I will pause here to let you think about them and about me. I am a fanboy in my early 60s. I am Swedish ancestry, meaning so white that if I stand next to a bright light, you can see some of my vital organs. You’d think I’d be grumpy at those dang-nab kids making noise. (I once believed that blabbing during a movie should be added to the death penalty list.)
You’d be wrong. When these kids did some whispering, I resisted the urge to hush them, they were not loud. Their eyes and ears stayed glued to that screen. Not one lit up their cell phone. During the big climactic battle scene was when they made noise. They cheered when Thanos was clobbered and when Spider-Man swung into the picture and when Captain Marvel flew in and did what she does so well. When a big bunch of Marvel superheroines stood side-by-side ready to take names and kick ass, the girls in those eight harmonized like cheerleaders. And when Black Panther showed up ready for battle, one black girl crowed with pure joy: “Black Panthah, Black Panthah!!!” That made me smile, a young girl getting to see someone who looked a little like her on the big screen.

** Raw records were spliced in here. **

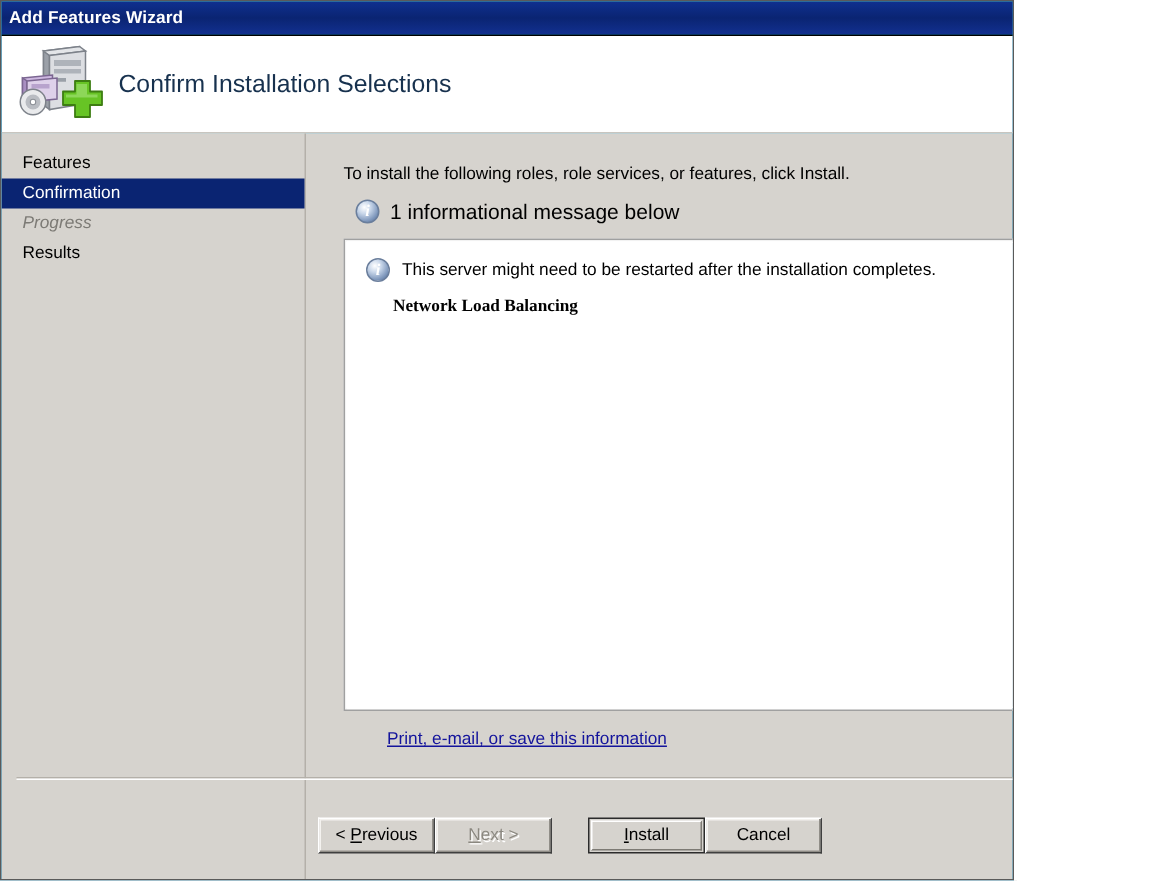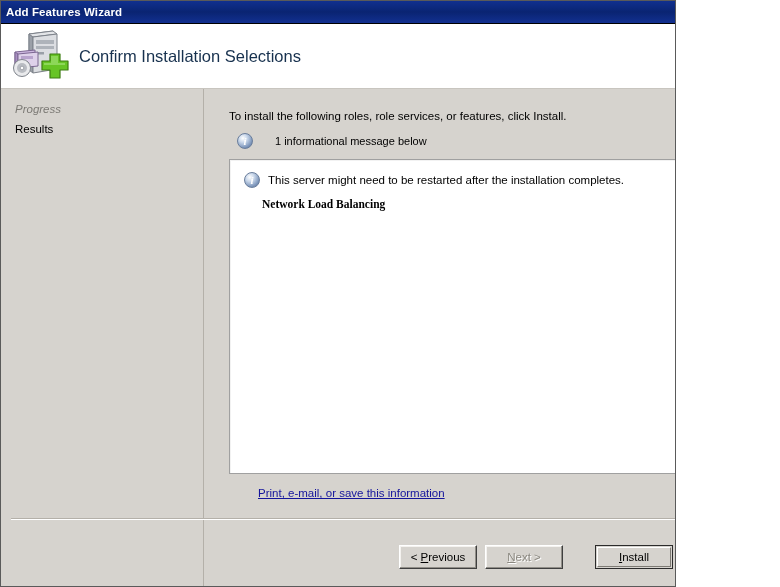--- a/index.html
+++ b/index.html
@@ -341,6 +341,7 @@
   <div id="body">
 
     <div id="sidebar">
+      <div class="nav-item">Features</div>
       <div class="nav-item dim">Progress</div>
       <div class="nav-item">Results</div>
     </div>

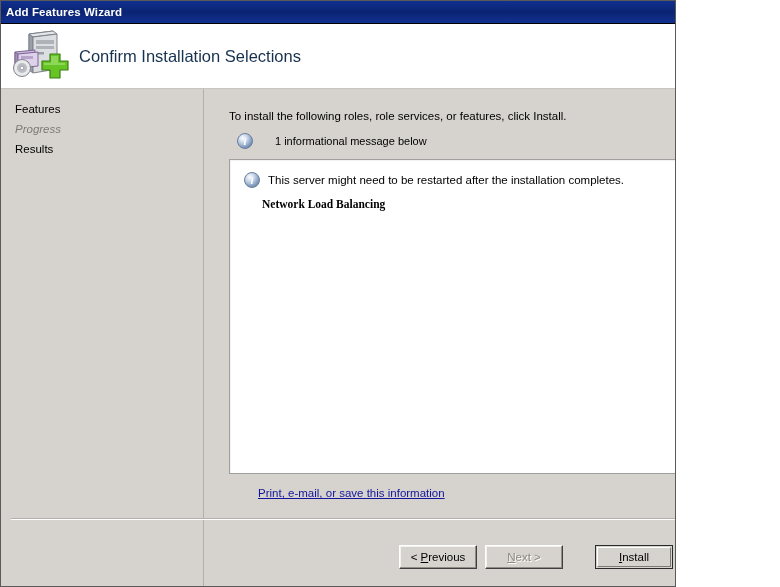--- a/index.html
+++ b/index.html
@@ -342,6 +342,7 @@
 
     <div id="sidebar">
       <div class="nav-item">Features</div>
+      <div class="nav-item selected">Confirmation</div>
       <div class="nav-item dim">Progress</div>
       <div class="nav-item">Results</div>
     </div>

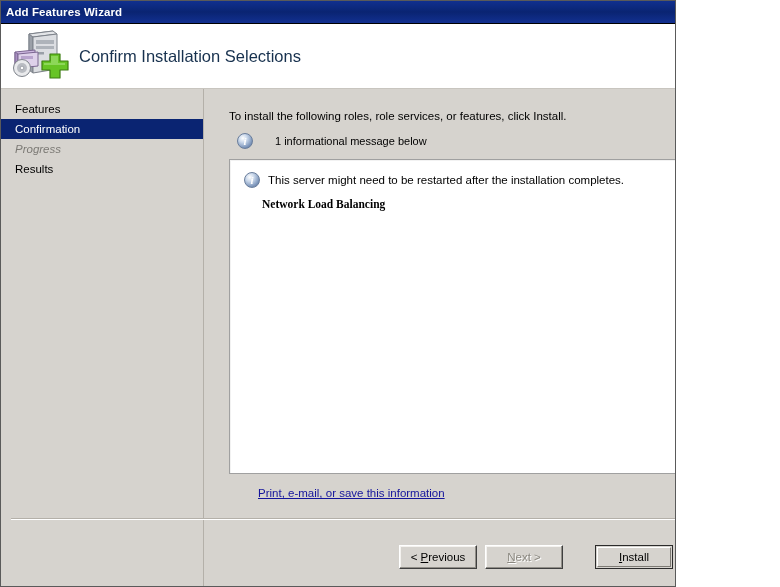--- a/index.html
+++ b/index.html
@@ -153,10 +153,9 @@
     gap: 7px;
   }
   #msg-row .msg-text {
-    font-size: 11px;
+    font-size: 14px;
     color: #000;
     white-space: nowrap;
-    margin-left: 15px;
   }
 
   .info-icon {

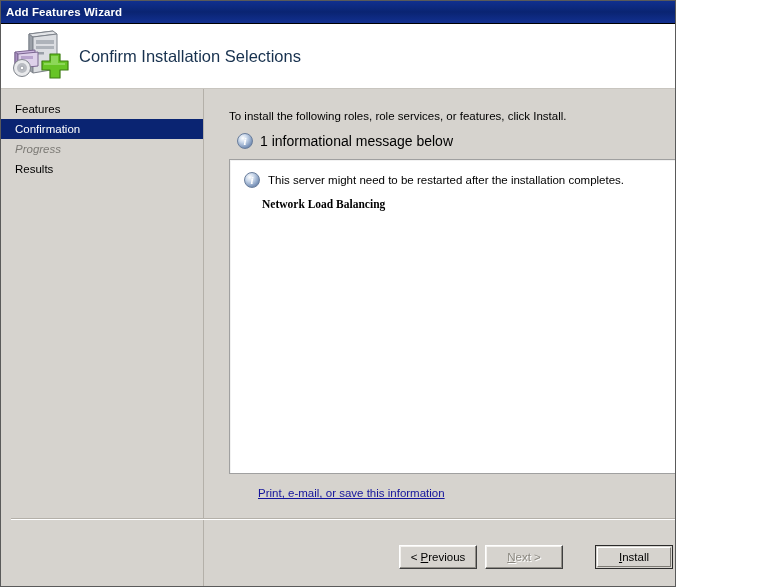--- a/index.html
+++ b/index.html
@@ -251,8 +251,7 @@
     left: 0; top: 544px;
     width: 780px;
     display: flex;
-    justify-content: flex-end;
-    gap: 8px;
+    justify-content: center;
     padding-right: 22px;
     box-sizing: border-box;
   }

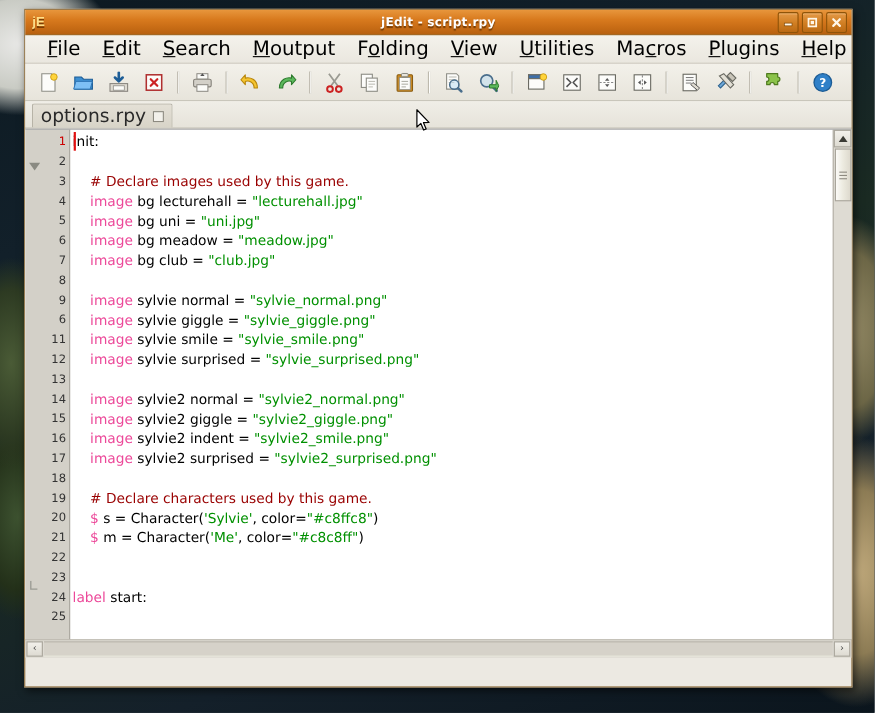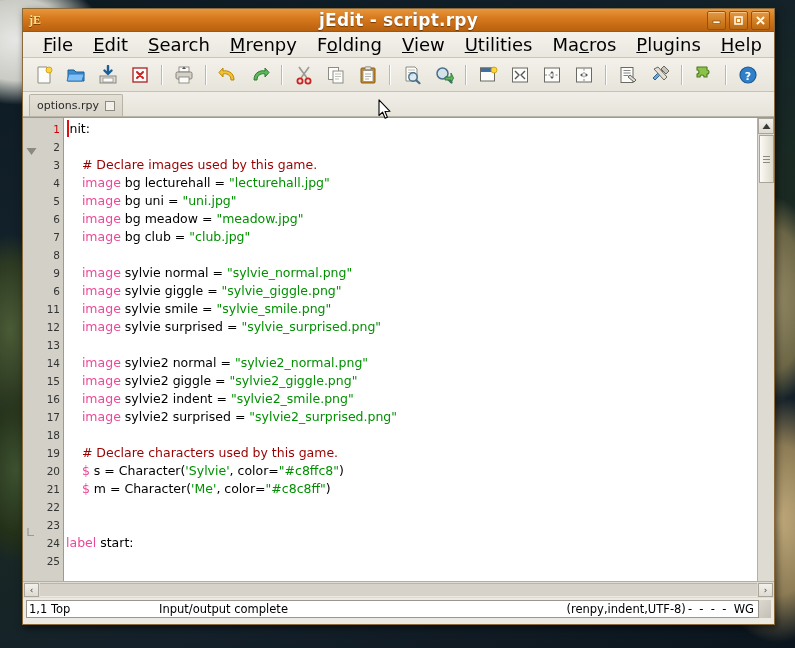--- a/index.html
+++ b/index.html
@@ -46,7 +46,7 @@
     width: 16px; height: 16px; margin-left: 4px;
     display: flex; align-items: center; justify-content: center;
     font-weight: bold; font-size: 12px; color: #ffe08a;
-    font-family: Liberation Serif, serif;
+    font-family: Liberation Sans, sans-serif;
     text-shadow: 0 1px 0 #7a3e05;
     text-align: center;
   }

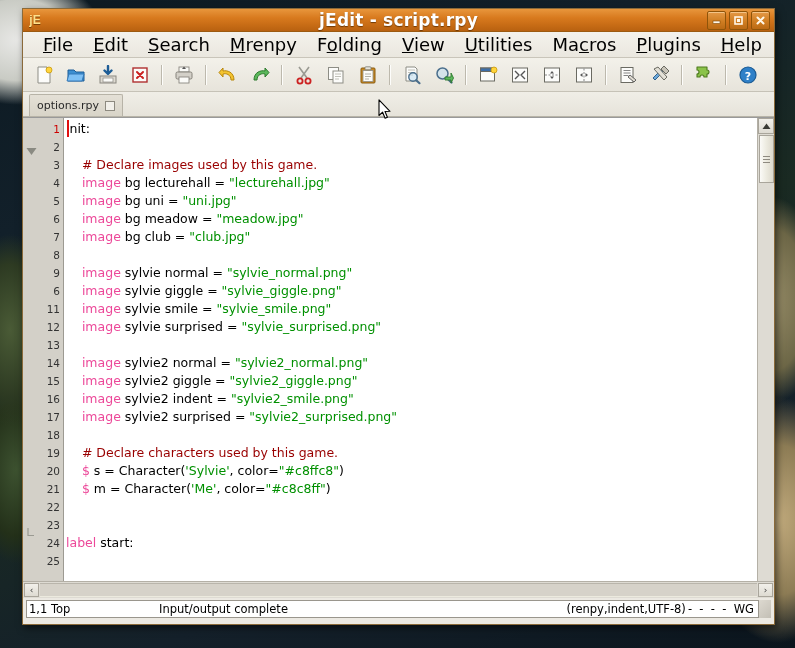--- a/index.html
+++ b/index.html
@@ -52,7 +52,7 @@
   }
   #titlebar-title {
     position: absolute; left: 0; right: 0; text-align: center;
-    font-size: 17px; font-weight: bold; color: #ffffff;
+    font-size: 11px; font-weight: bold; color: #ffffff;
     text-shadow: 0 1px 1px rgba(90,45,0,0.8);
     letter-spacing: 0.2px;
     pointer-events: none;

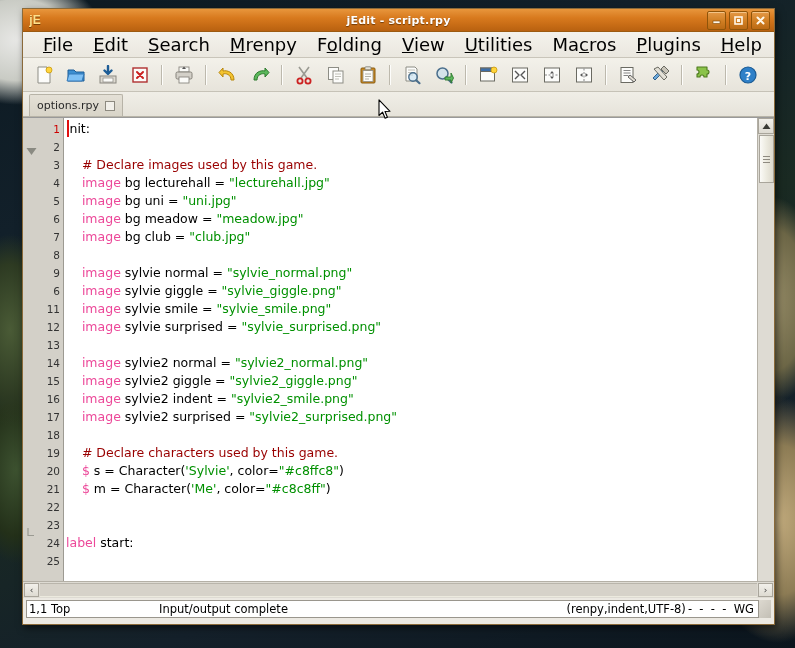--- a/index.html
+++ b/index.html
@@ -318,7 +318,7 @@
     <div class="menu-item"><span class="mn">F</span><span>ile</span></div>
     <div class="menu-item"><span class="mn">E</span><span>dit</span></div>
     <div class="menu-item"><span class="mn">S</span><span>earch</span></div>
-    <div class="menu-item"><span class="mn">M</span><span>renpy</span></div>
+    <div class="menu-item"><span class="mn">M</span><span>output</span></div>
     <div class="menu-item">F<span class="mn">o</span><span>lding</span></div>
     <div class="menu-item"><span class="mn">V</span><span>iew</span></div>
     <div class="menu-item"><span class="mn">U</span><span>tilities</span></div>

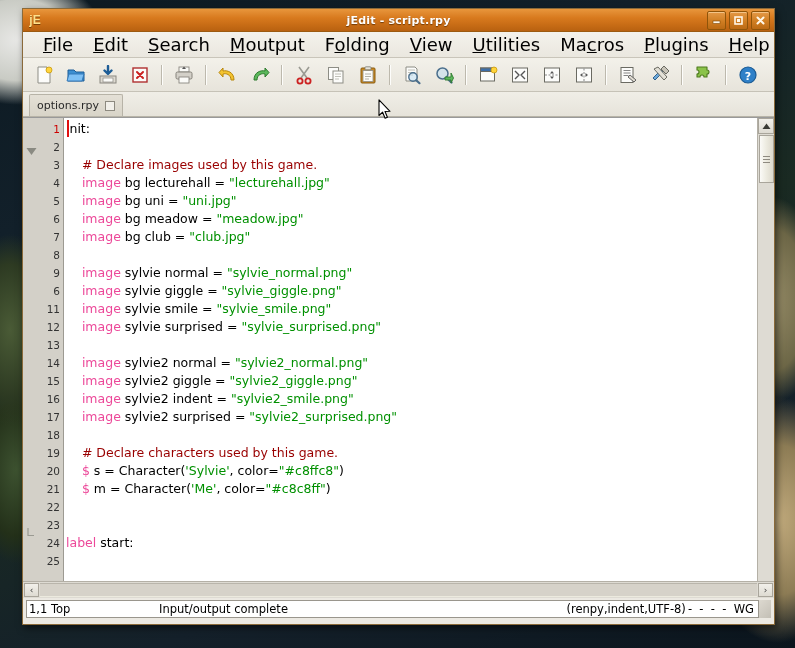--- a/index.html
+++ b/index.html
@@ -121,7 +121,7 @@
     height: 21px;
     display: flex; align-items: center;
     padding: 0 7px;
-    font-size: 11px;
+    font-size: 17px;
     border: 1px solid #b7b3a7;
     border-bottom: none;
     border-radius: 2px 2px 0 0;

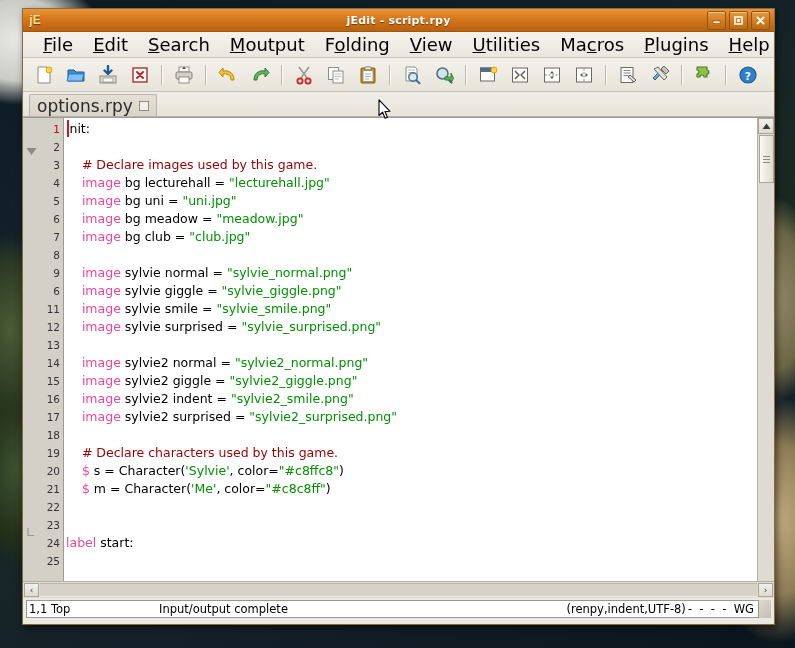--- a/index.html
+++ b/index.html
@@ -600,15 +600,6 @@
     <div class="hsb-arrow">›</div>
   </div>
 
-  <div id="statusbar">
-    <div id="status-inner">
-      <span id="status-caret">1,1 Top</span>
-      <span id="status-msg">Input/output complete</span>
-      <span id="status-mode">(renpy,indent,UTF-8)</span>
-      <span id="status-flags">-  -  -  -  WG</span>
-    </div>
-    <div id="status-grip"></div>
-  </div>
 
 </div>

I digress here for a moment. Many years ago, I was listening to (ugh!) Rush Limbaugh. (I believe in getting to know my enemy before striking a match.) A young black man had called in to say he wanted more role models in America. Rush responded with the most obnoxious sentence in this universe, nay, in the entire multiverse: “Why don’t you use me as a role model?” The young man laughed and said, “You?”
No, Rush. Just NO! I like vanilla, but there are other flavors, some people are other flavors, and that cry of joy from that young black girl blended into the movie like music. Those eight kids were the happiest, cheeringest, having-the-best-time-at-the-movies-EVERingest I have ever seen.
I have had a bad experience with kids at the movies. At the first JJ Abrams Star Trek movie, the theater was filled with kids (mostly white) who climbed over the seats like a jungle gym, wrestled, blabbed about anything except the movie, and never even once looked up at the screen. When I left, a young black lady asked me if I’d been in that theater. I said yes, rather unhappily. She said she’d been there too and had complained to the management, but the management didn’t do anything. I complained to the management and got a free ticket. I still wonder if that was white privilege in action.
Take your kids to see Avengers: Endgame. If they cheer, let ‘em. But if they blab or wrestle or climb or any combination of that triple, smack them in the back of the head and say in your best Chicago leg-breaking thug voice: SHUDDUP!!!